## Exercise requirements
Quote exactly, and only, the lines of the material below from the line with "- 1 min till bad. Båt med motor." through the line with "Sjötomt Stockholms skärgård".

## Supplied material

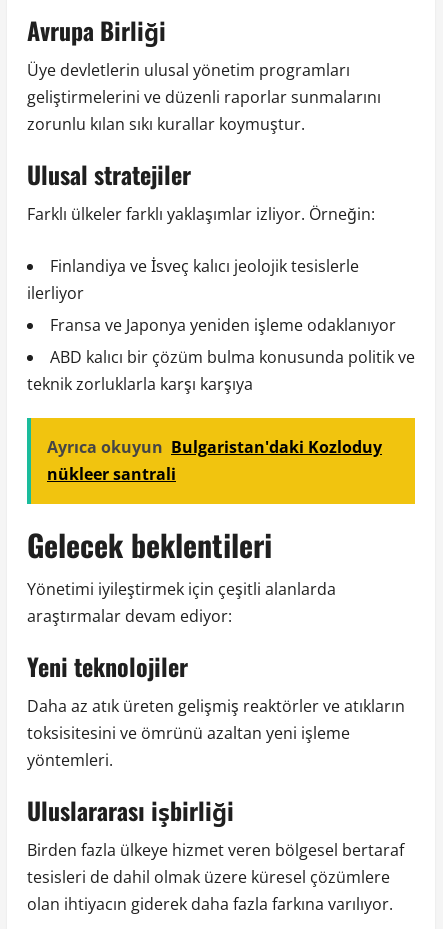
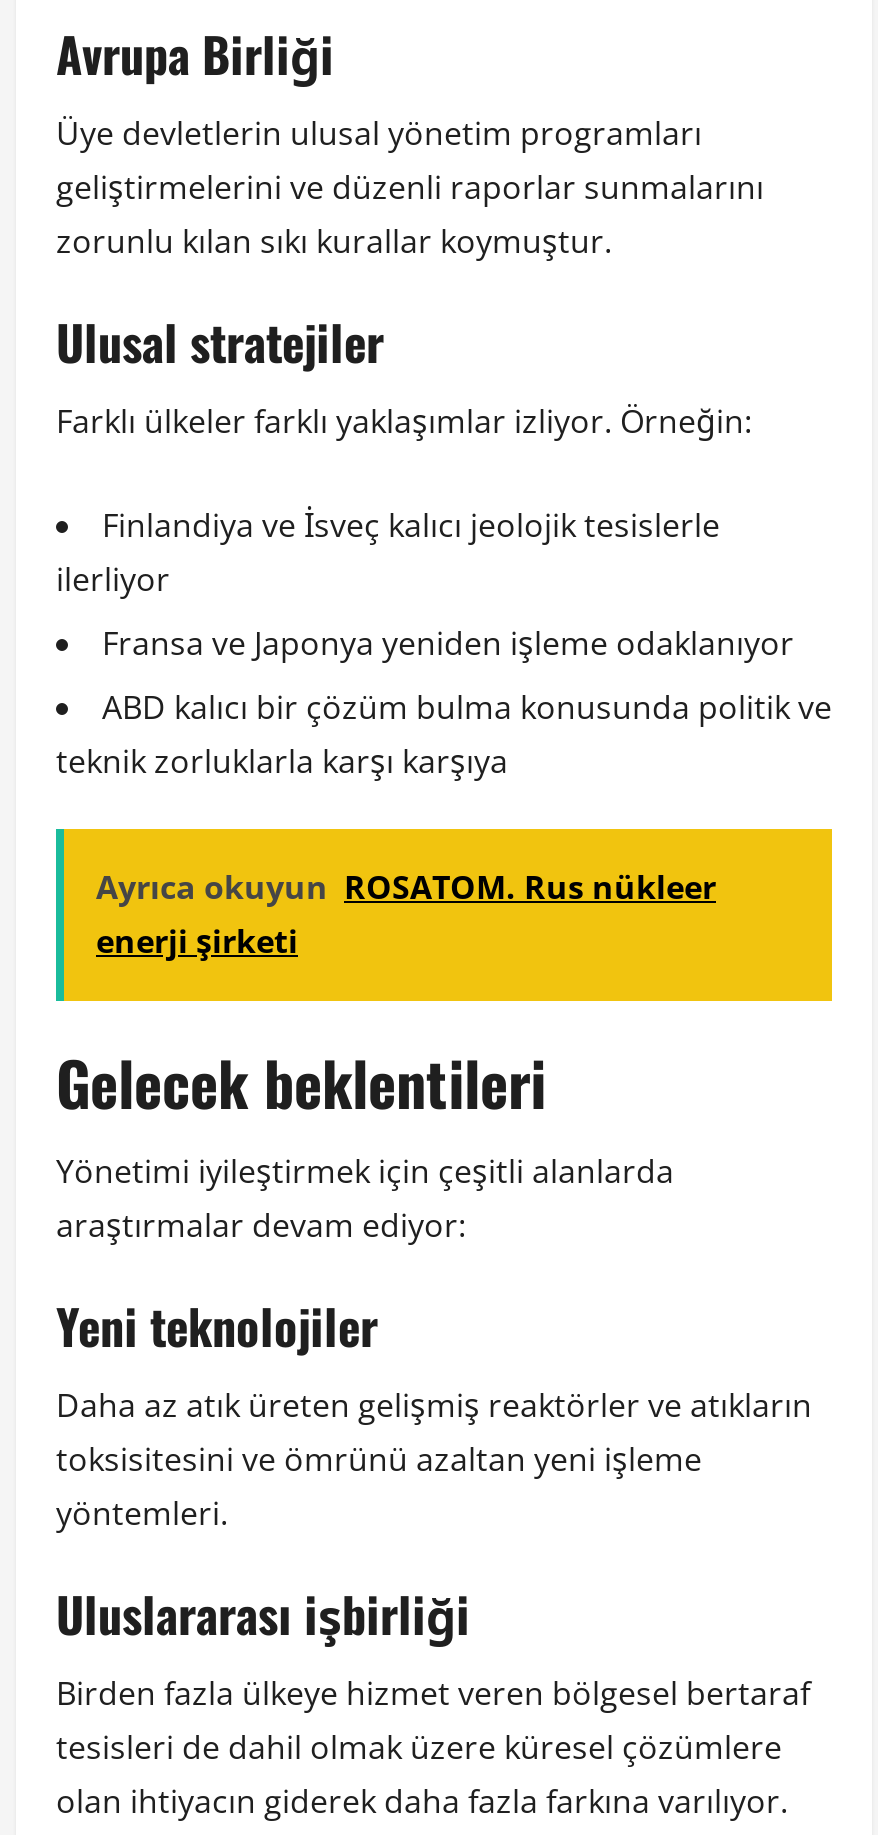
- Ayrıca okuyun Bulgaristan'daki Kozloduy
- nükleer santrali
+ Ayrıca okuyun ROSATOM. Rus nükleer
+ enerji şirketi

---

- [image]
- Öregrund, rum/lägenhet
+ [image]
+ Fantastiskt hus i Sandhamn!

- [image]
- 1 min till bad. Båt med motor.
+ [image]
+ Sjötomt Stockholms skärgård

## Solution to this task
- 1 min till bad. Båt med motor.
+ [image]
+ Sjötomt Stockholms skärgård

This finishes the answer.